The next five films fell within a narrow range of $1M so chart positions may change when final numbers are reported on Monday. Sony’s vampire fourquel Underworld: Awakening placed fifth with an estimated $5.6M, off 55%, for a $54.4M cume to date. Kate Beckinsale’s rival tough gal Katherine Heigl saw her action comedy One for the Money tumble 54% in its second round to an estimated $5.3M giving Lionsgate a decent $19.7M in ten days.
Fox’s Tuskegee Airmen film Red Tails followed with an estimated $5M, down 52%, upping the total to $41.3M after 17 days. George Clooney’s The Descendants took advantage of its five Academy Award nominations including Best Picture to post what was by far the smallest drop of any film in the top ten. The Fox Searchlight release dipped only 28% to an estimated $4.6M allowing the cume to rise to a solid $65.5M.
Holding up moderately well in its second weekend was the Sam Worthington action pic Man on a Ledge which slipped 44% to an estimated $4.5M although the ten-day tally of $14.7M is lackluster. Another contender for the top Oscar prize, Extremely Loud & Incredibly Close, rounded out the top ten as the Tom Hanks-Sandra Bullock flick fell 44% to an estimated $3.9M. Warner Bros. has taken in $26.8M to date.
Outside the top ten, other nominees for Best Picture saw different fates given their levels of mainstream playability. Declining by the smallest amount for any wide release was Martin Scorsese’s Hugo which eased a scant 8% to an estimated $2.3M while only getting a modest increase in playdates from 965 to 1,030. Leading all films with 11 nominations, the pricey Paramount title has reached $61.9M to date. Front-runner The Artist fell by only 23% to an estimated $2.6M giving The Weinstein Co. $20.6M overall. Steven Spielberg’s drama War Horse is not capitalizing on its nominations tumbling 54% to an estimated $916,000 and $77.3M total for Disney.

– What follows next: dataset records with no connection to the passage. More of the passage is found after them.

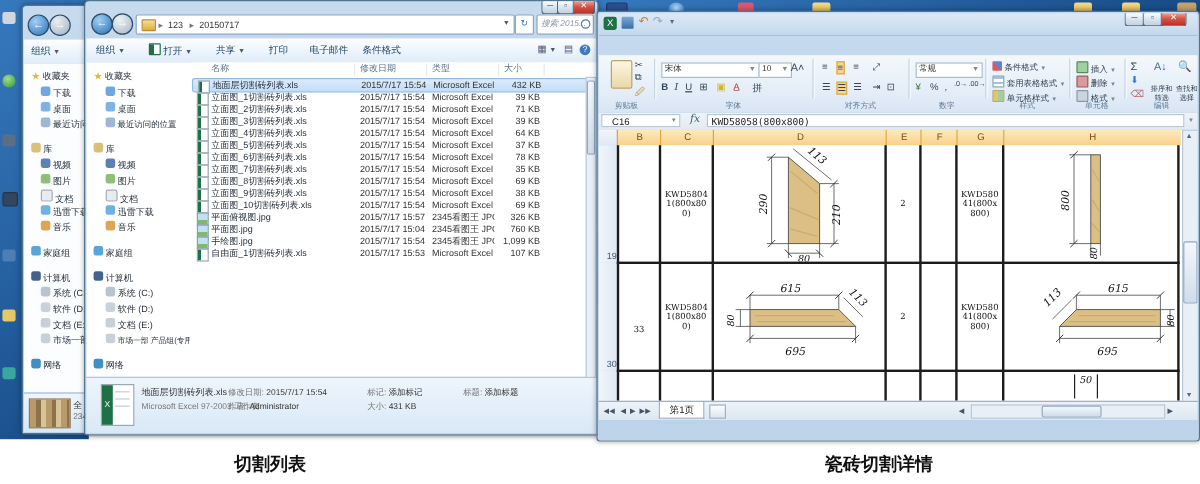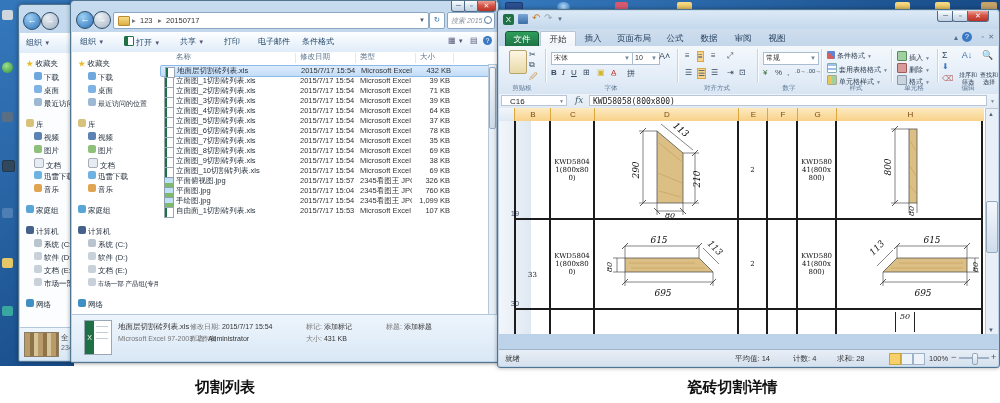"文件" div.abs { html: <div> <span>文件</span> <span>开始</span> <span>插入</span> <span>页面布局</span> <span>公式</span> <span>数据</span> <span>审阅</span> <span>视图</span> <span>▴</span> <span>?</span> <span>▫</span> <span>✕</span> </div> -> none }
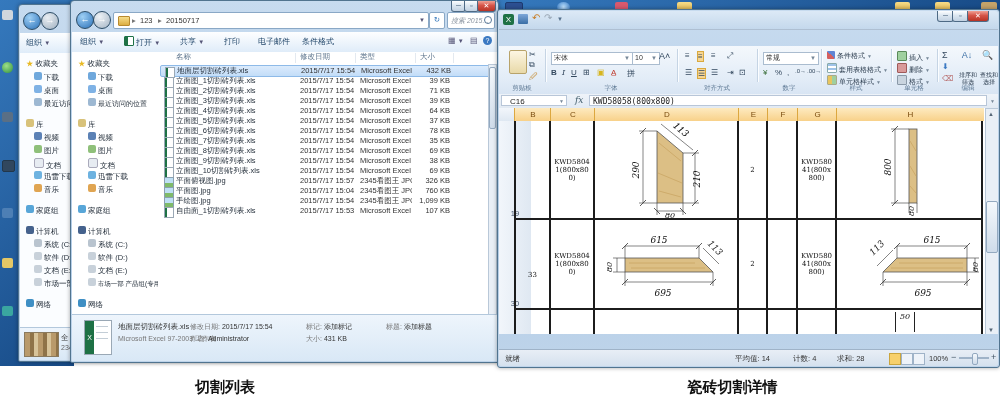"19" .rowhead { text-align: center -> right; width: 32px -> 15px }
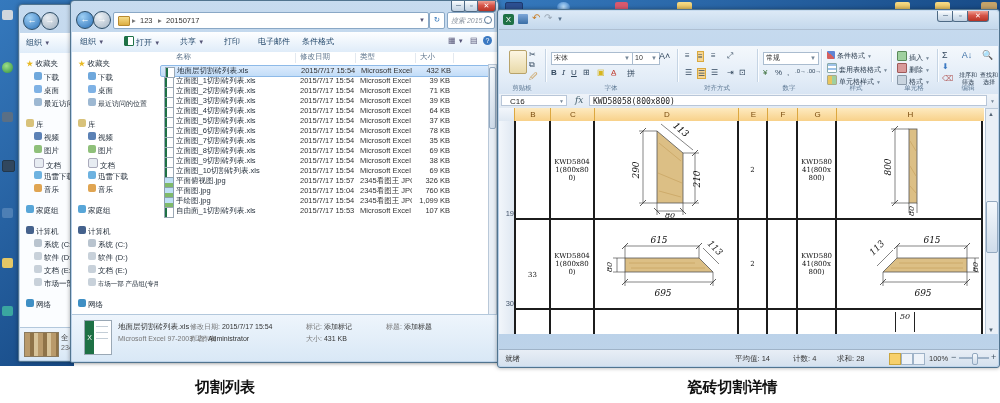"第1页" div.abs { html: none -> <div> <span>◀◀</span> <span>◀</span> <span>▶</span> <span>▶▶</span> <span>第1页</span> <span></span> <span>◀</span> <div> <div></div> </div> <span>▶</span> </div> }
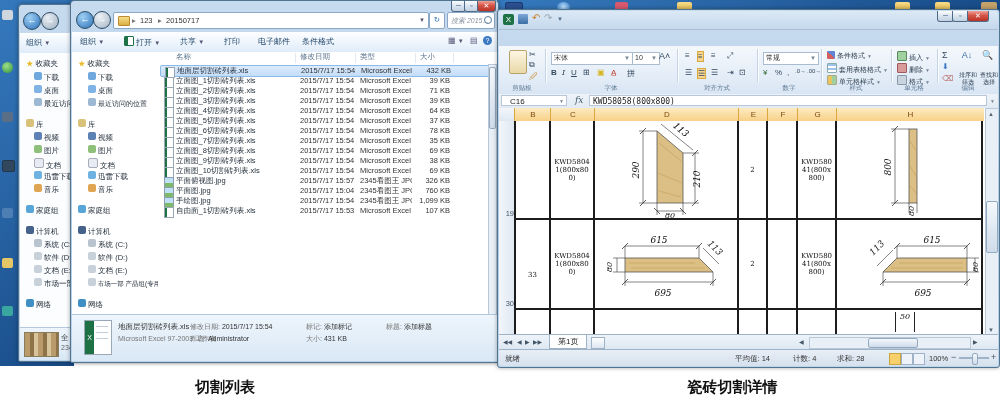"就绪" div.abs { html: <div> <span>就绪</span> <span>平均值: 14</span> <span>计数: 4</span> <span>求和: 28</span> <div></div> <div></div> <div></div> <span>100%</span> <span>−</span> <div> <div></div> </div> <span>+</span> </div> -> none }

Opening to not-so-impressive results in just four theaters was Madonna’s directorial effort W.E. which debuted to an estimated $45,000 for a $11,250 average. Panned by critics, the period film about England’s King Edward VIII’s abdication of the throne for the woman he loved, American Wallis Simpson, did manage to earn an Oscar nod for Costume Design in addition to a pair of Golden Globe nominations, with the one for Best Song turning into a win. But none of this translated into much with paying customers as films that debut this exclusively need averages twice as big in order to impress.
The top ten films grossed an estimated $89.8M which was up an encouraging 32% from last year when The Roommate opened in the top spot with $15M; but down 5% from 2010 when Dear John debuted at number one with $30.5M knocking Avatar out of the top spot after a seven-week reign.